Soldiers are known for being tough, but Thai soldiers can also be tender, as demonstrated by a Thai Army unit in Lopburi province where men in uniform are helping dozens of autistic children through riding and interacting with water buffalos in a locally adapted version of “equine therapy, ” a form of therapy global medical researchers claim has positive effects on the troubled youngsters.

“We see children change from being emotionless and tense to having smiles and laughter on their faces,” General Kajornsak Jonpeng told the Daily Mail newspaper. “It’s a magical moment to see the thrill, adrenaline and joy on their faces.”

The Thai program is believed to be the first in the world involving water buffalos. Word of the program has spread and some of the children attending and receiving care and support from the Thai Army have come from neighboring Myanmar and Cambodia. Equine therapy has an established track record of helping people with autism, according to the United States-based Autism Specter Disorder Foundation.

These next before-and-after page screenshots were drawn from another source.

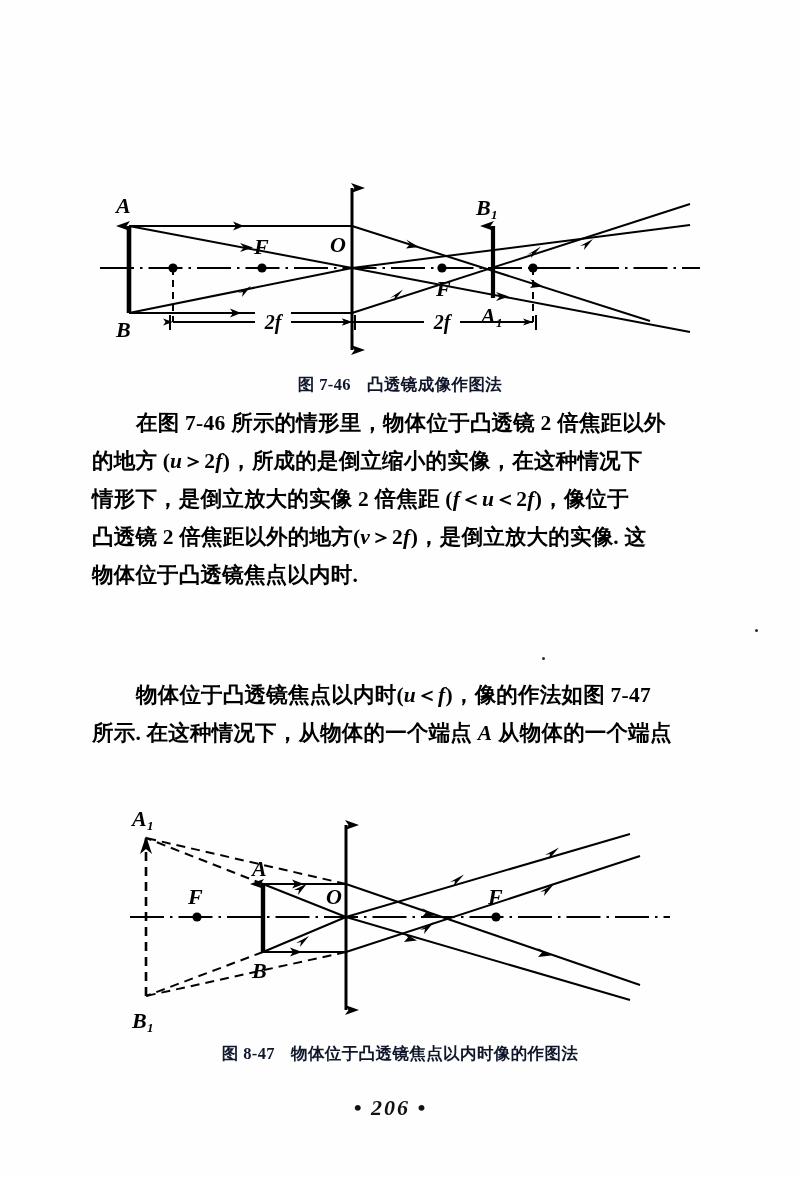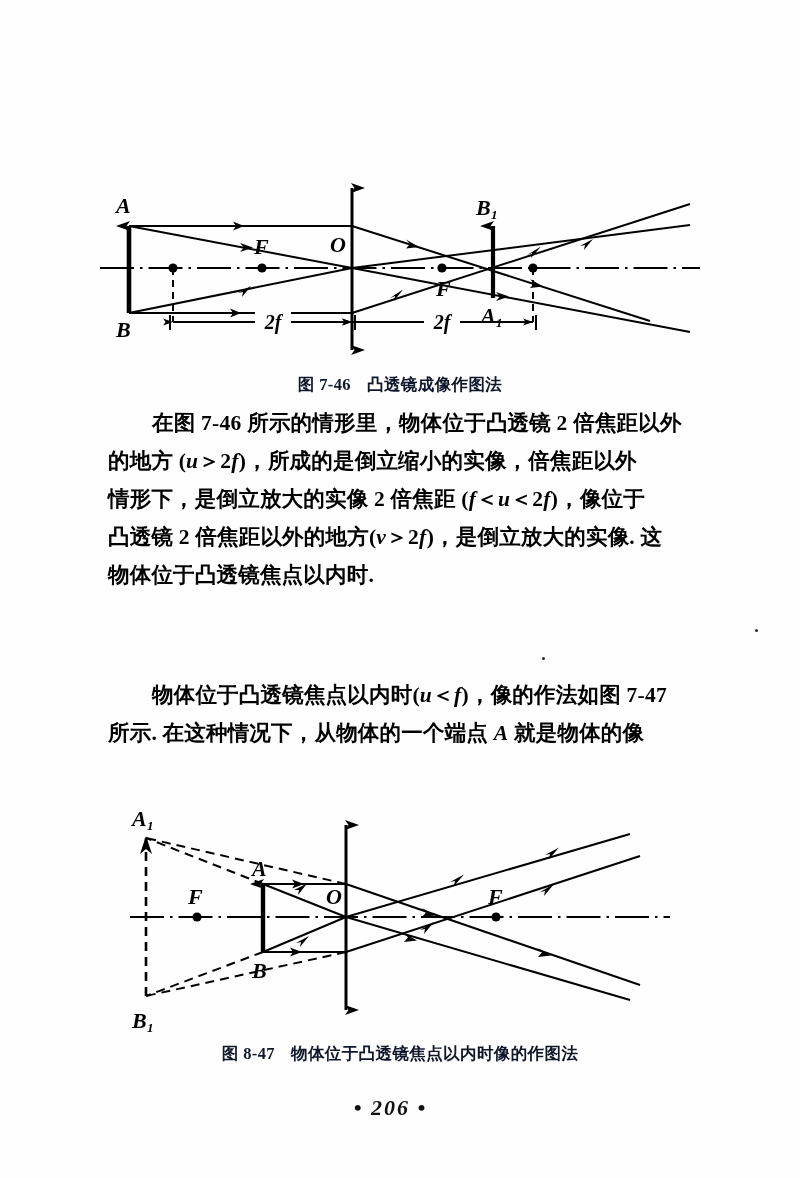--- a/index.html
+++ b/index.html
@@ -51,7 +51,7 @@
   
   .body-text {
     position: absolute;
-    left: 108px;
+    left: 92px;
     width: 620px;
     font-family: "Liberation Serif", "DejaVu Serif", serif;
     font-size: 21.5px;

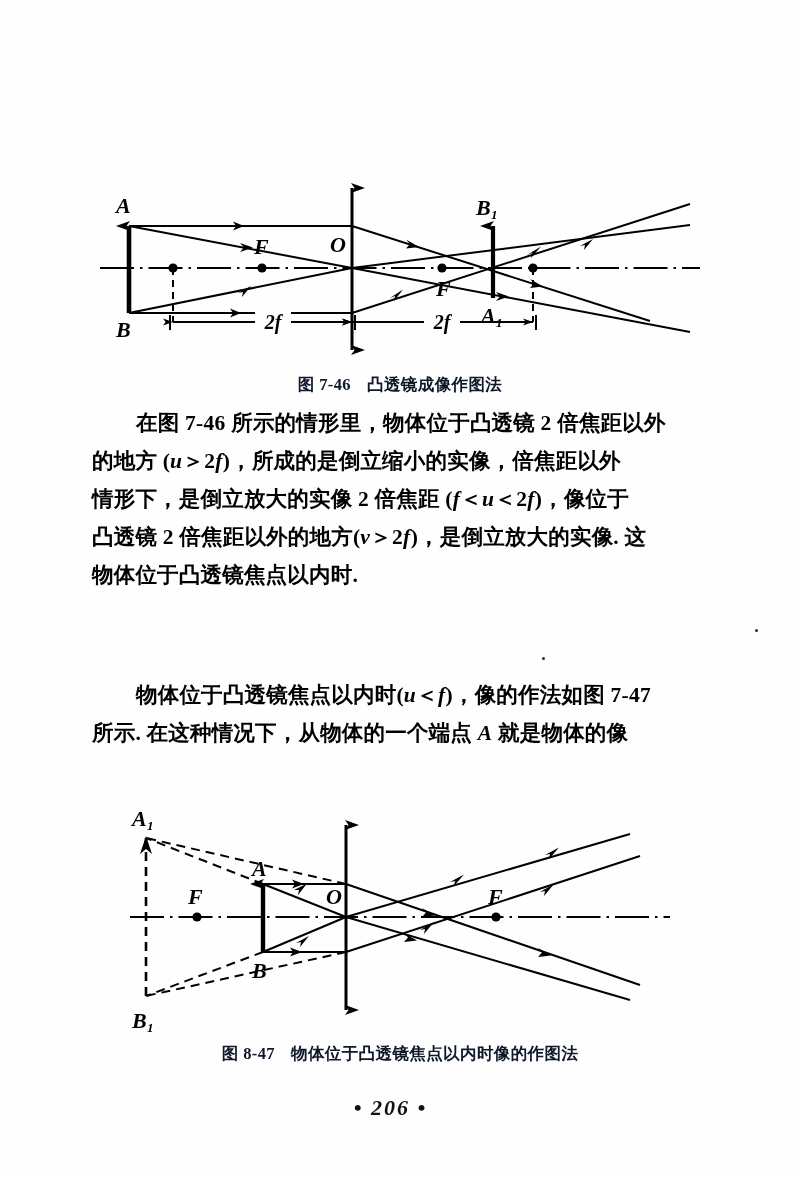--- a/index.html
+++ b/index.html
@@ -220,7 +220,7 @@
 
   <div class="body-text" id="para-1">
       <div class="tline indent"><span>在图 </span><span class="lat">7-46</span><span> 所示的情形里，物体位于凸透镜 </span><span class="lat">2</span><span> 倍焦距以外</span></div>
-      <div class="tline"><span>的地方 (</span><span class="math">u</span><span>＞2</span><span class="math">f</span><span>)，所成的是倒立缩小的实像，倍焦距以外</span></div>
+      <div class="tline"><span>的地方 (</span><span class="math">u</span><span>＞2</span><span class="math">f</span><span>)，所成的是倒立缩小的实像，在这种情况下</span></div>
       <div class="tline"><span>情形下，是倒立放大的实像 </span><span class="lat">2</span><span> 倍焦距 (</span><span class="math">f</span><span>＜</span><span class="math">u</span><span>＜2</span><span class="math">f</span><span>)，像位于</span></div>
       <div class="tline"><span>凸透镜 </span><span class="lat">2</span><span> 倍焦距以外的地方(</span><span class="math">v</span><span>＞2</span><span class="math">f</span><span>)，是倒立放大的实像. 这</span></div>
       <div class="tline"><span>物体位于凸透镜焦点以内时.</span></div>

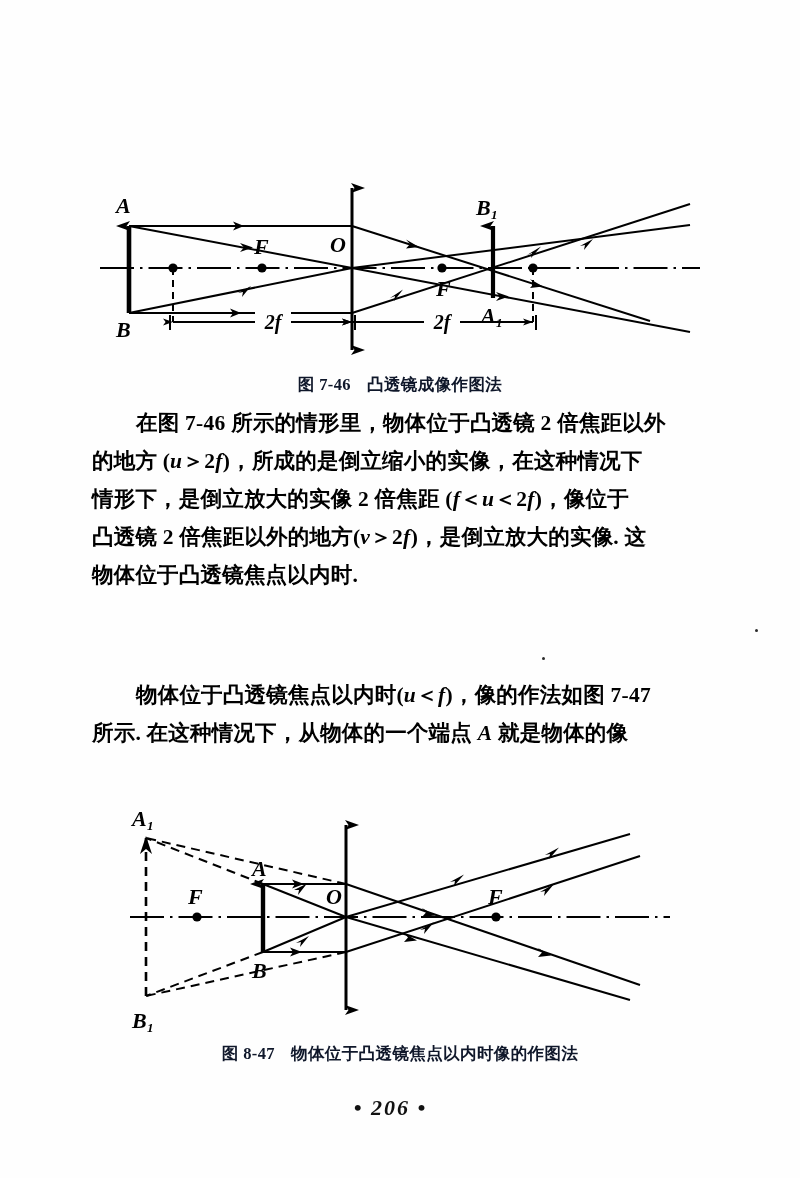--- a/index.html
+++ b/index.html
@@ -228,7 +228,7 @@
 
   <div class="body-text" id="para-2">
       <div class="tline indent"><span>物体位于凸透镜焦点以内时(</span><span class="math">u</span><span>＜</span><span class="math">f</span><span>)，像的作法如图 </span><span class="lat">7-47</span></div>
-      <div class="tline"><span>所示. 在这种情况下，从物体的一个端点 </span><span class="math">A</span><span> 就是物体的像</span></div>
+      <div class="tline"><span>所示. 在这种情况下，从物体的一个端点 </span><span class="math">A</span><span> 从物体的一个端点</span></div>
     </div>
 
   <div class="speck" style="left:755px; top:629px;"></div>

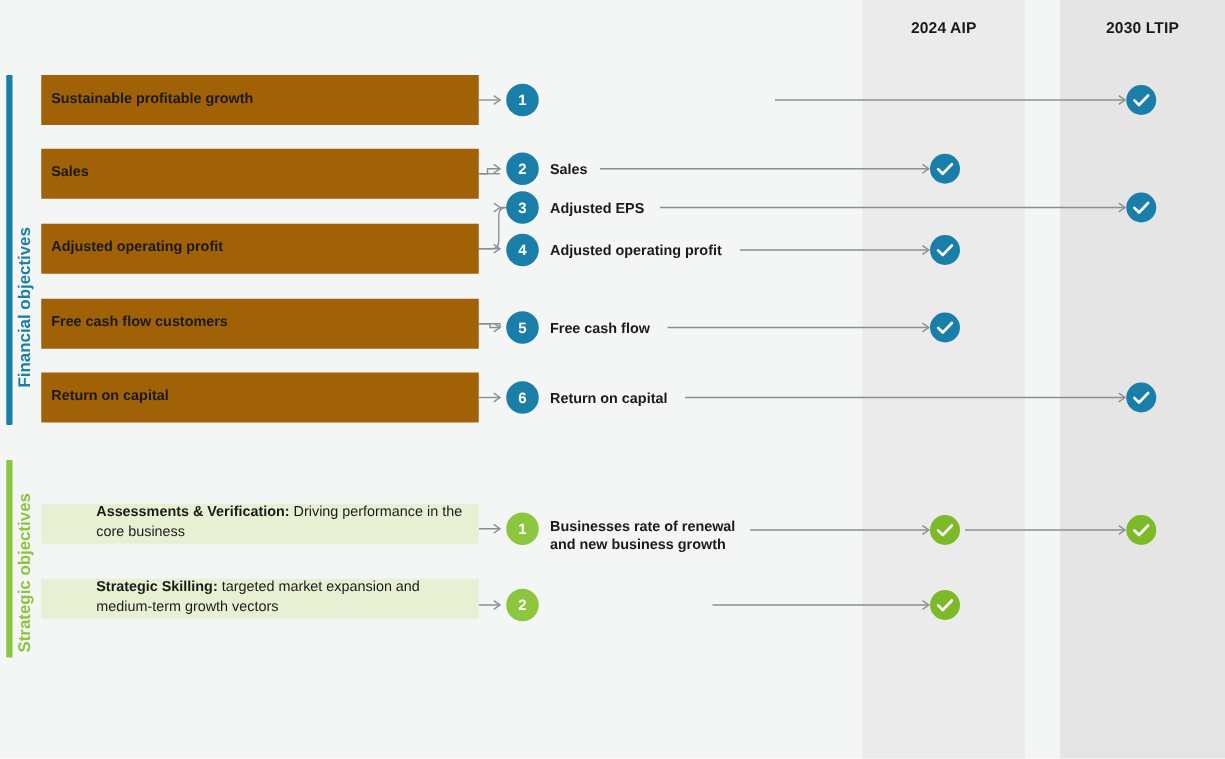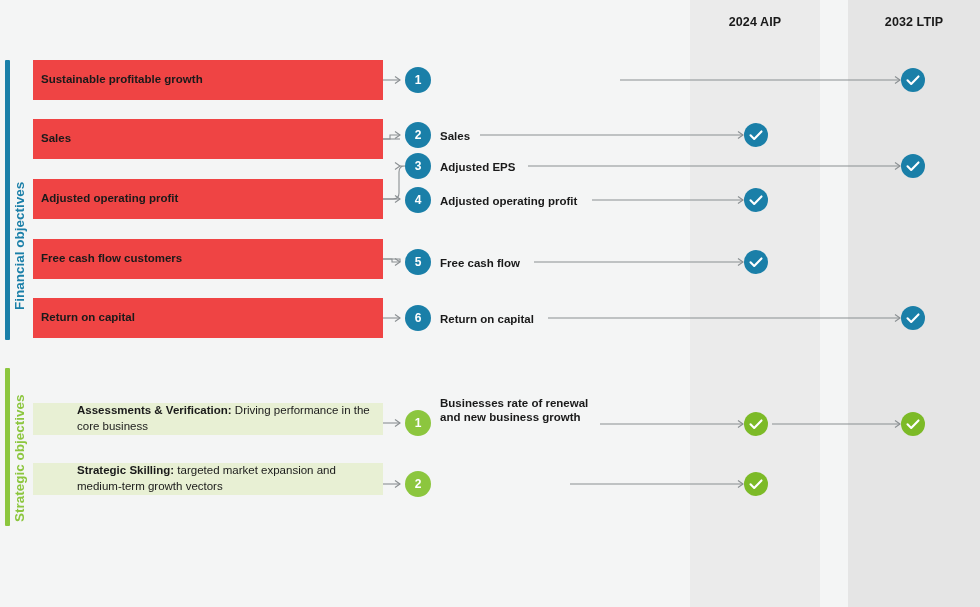--- a/index.html
+++ b/index.html
@@ -150,7 +150,7 @@
   <div class="col-shade" id="col-ltip"></div>
 
   <div class="col-header" id="hdr-aip">2024 AIP</div>
-  <div class="col-header" id="hdr-ltip">2032 LTIP</div>
+  <div class="col-header" id="hdr-ltip">2030 LTIP</div>
 
   <svg id="wires" viewBox="0 0 980 607" xmlns="http://www.w3.org/2000/svg">
 

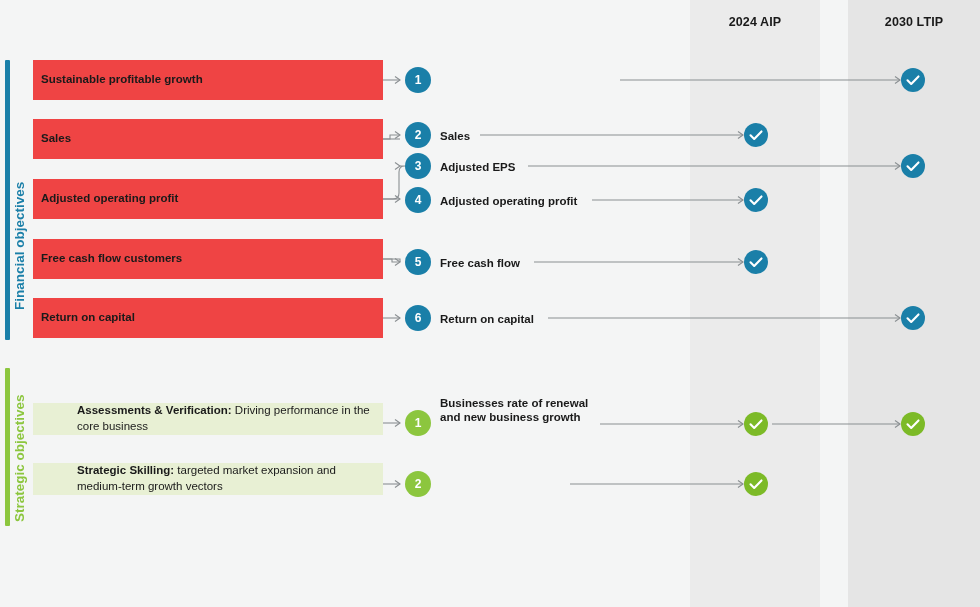--- a/index.html
+++ b/index.html
@@ -80,7 +80,7 @@
     color: #1a1a1a;
   }
   .obj-box.fin {
-    background: #ef4444;
+    background: #a16207;
     height: 40px;
     font-weight: bold;
   }

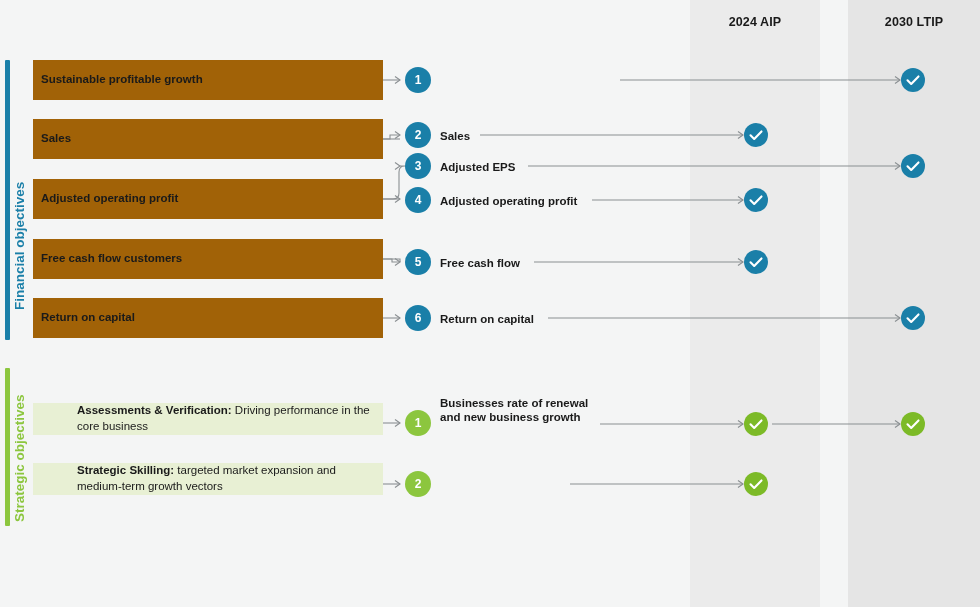--- a/index.html
+++ b/index.html
@@ -281,7 +281,7 @@
   <div class="num-circle str" style="left:405px; top:410px">1</div>
   <div class="num-circle str" style="left:405px; top:471px">2</div>
 
-  <div class="measure-label" style="top:396px">Businesses rate of renewal
+  <div class="measure-label" style="top:415px">Businesses rate of renewal
 and new business growth</div>
 
   <div class="check str" style="left:744px; top:412px">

“It is an excellent therapy for addressing key symptoms affiliated with autism: communication and social skills, lowered sensory skills, motor skills, and response to verbal cues and external stimuli. When you ride, you develop a bond with your horse and they become familiarized with your movements, attitudes and emotions, which make them extremely effective in bonding with an autistic child and encouraging communication and interaction,” the Foundation says on its website.

The children are given art and music classes on the Army base before having contact with the water buffalos. Soldiers supervise and lead the children as they mount and ride the animals around the rustic military base. General Kajornsak said many people are afraid of buffalos because they are powerful animals that can at times be volatile. The autistic children, however, have shown no fear of them, and some are in fact attracted to them.

“They become friends, and like the contact. Parents say they have never seen this before with their sons or daughters,” the general said.

The program began when one soldier had rescued some buffalos destined for slaughter and was searching for a productive use for them. After coming in contact with an autistic child and reading about equine and dolphin therapy he thought he would try the idea with the buffalos.

From a handful of children, the program now handles dozens and brings joy to the soldiers involved as well as the children and their families.

In Thai slang, the term ‘water buffalo’ is often used in a mean way to symbolize something or someone considered stupid. The soldiers of Lopburi, however, are using water buffalo in a new and brilliant way that symbolizes hope, caring and kindness. It is a uniquely Thai approach to a human problem.